Jackson County reports daily record of COVID-19 cases Wednesday
Jackson County Public Health has been investigating an outbreak of 18 cases of COVID-19 among Amy’s Kitchen employees and their close contacts since July 28, agency officials confirmed Wednesday.
The case count includes all people linked to the outbreak, including household members and close contacts of Amy’s Kitchen employees, and the employees themselves. Thus far, the investigation has showed most of the spread occurred outside the workplace “in social gatherings among co-workers, family and friends,” according to Tanya Phillips, Jackson County health promotion program manager.
“We can’t conclusively say that there hasn’t been any spread or any contact at work while someone was in that incubation period,” Phillips said.
Last week, Amy’s Kitchen officials confirmed that there had been 10 cases at the business since the pandemic began. At that point local health officials had not publicly disclosed those specific cases beyond daily positive case counts. The Oregon Health Authority discloses workplace outbreaks if five or more cases are recorded at a company with 30 or more employees. There also has to be a “shared, defined exposure to at least one other case,” the OHA website says.
Phillips said Amy’s Kitchen has been a “great partner,” and that the company has implemented protective measures for its employees.
“Within our plant, we conduct a variety of safety precautions, including daily temperature checks and symptom screenings, masks and protective gear for all individuals, and increased social distancing and protective barriers, as well as staggered entrance and break times,” Jen Tucci, Amy’s Kitchen external engagement manager, said in an email. “As we’ve seen more cases contracted outside of the workplace, we’ve provided our employees with additional masks and hand sanitizer for at-home use and have worked diligently to educate and communicate best practices for staying safe outside of the workplace.”
On Wednesday, Jackson County reported 24 new cases of the illness, the highest single daily number in the county since the pandemic started, bringing the local total to 618 cases.
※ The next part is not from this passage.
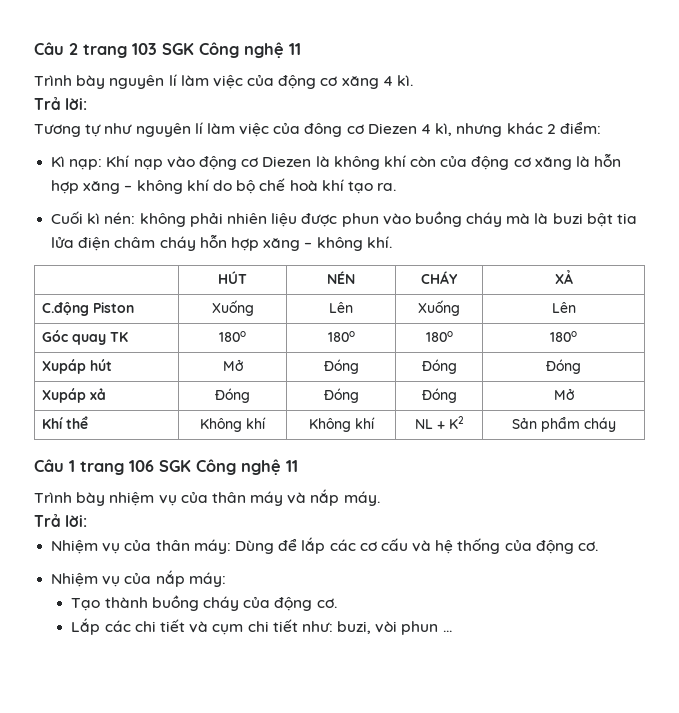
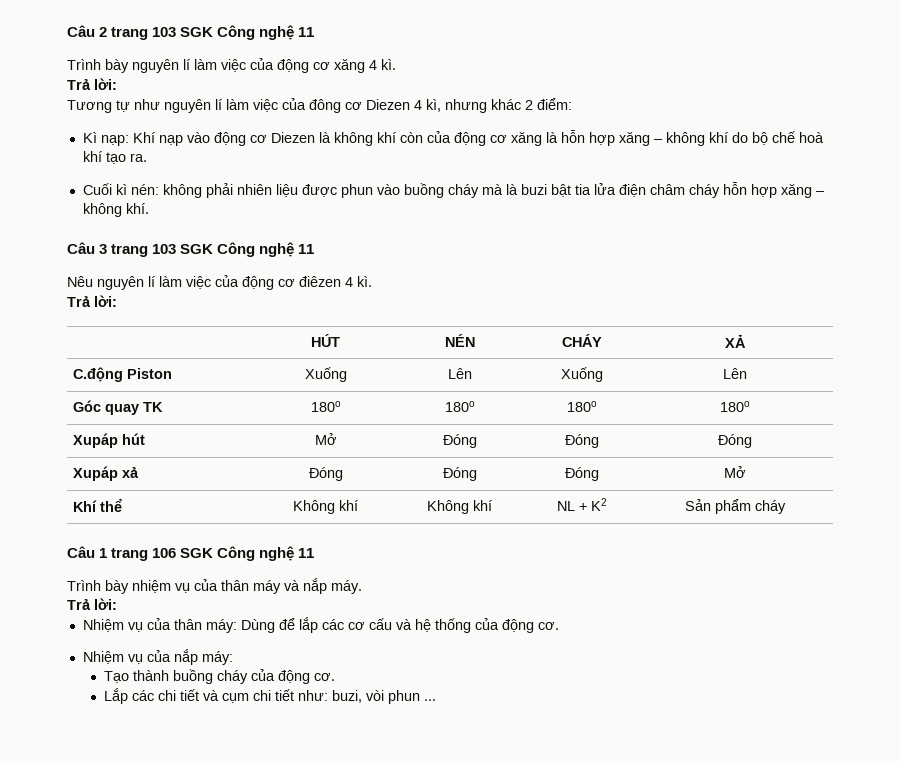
+ Câu 3 trang 103 SGK Công nghệ 11
+ Nêu nguyên lí làm việc của động cơ điêzen 4 kì.
+ Trả lời:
Of that number, 199 are considered infectious, according to the public health officials. There have been 50 local hospitalizations from the disease and two deaths.
The local number of daily positive infections is on the rise, public health officials reported. During the week of Aug. 8, the county reported 93 new cases, or an average of about 13.3 cases per day. So far this week, the local daily average has risen to 20.3 cases per day. The weekly positive test rate has also seen an increase, state data show. On July 5, Jackson County had a 1.5% positive test rate. During the week of Aug. 2, that rate had risen to 4.1%. Last week, the rate rose to 8.5%.
“They’re considerably up,” county Medical Director Dr. Jim Shames said.
The recent spread is largely due to social gatherings among family, extended family and friends.
“People are used to associating their home with safety. Somehow the rules don’t apply because that’s your safe place,” Shames said. “People are bringing folks into their home, often folks they know and they love, but they’re bringing the disease into the home.”
Public health officials reminded residents of the importance of wearing a facial covering in public while making efforts to stay at least six feet apart from others, along with frequent and thorough handwashing. With Labor Day weekend fast approaching, Shames said Jackson County residents should have their guard up even more and avoid indoor celebrations.
Oregon saw 203 new cases and 11 more deaths from the illness Wednesday, according to an OHA news release. That brings the number of state cases to 23,870, with the death toll rising to 408.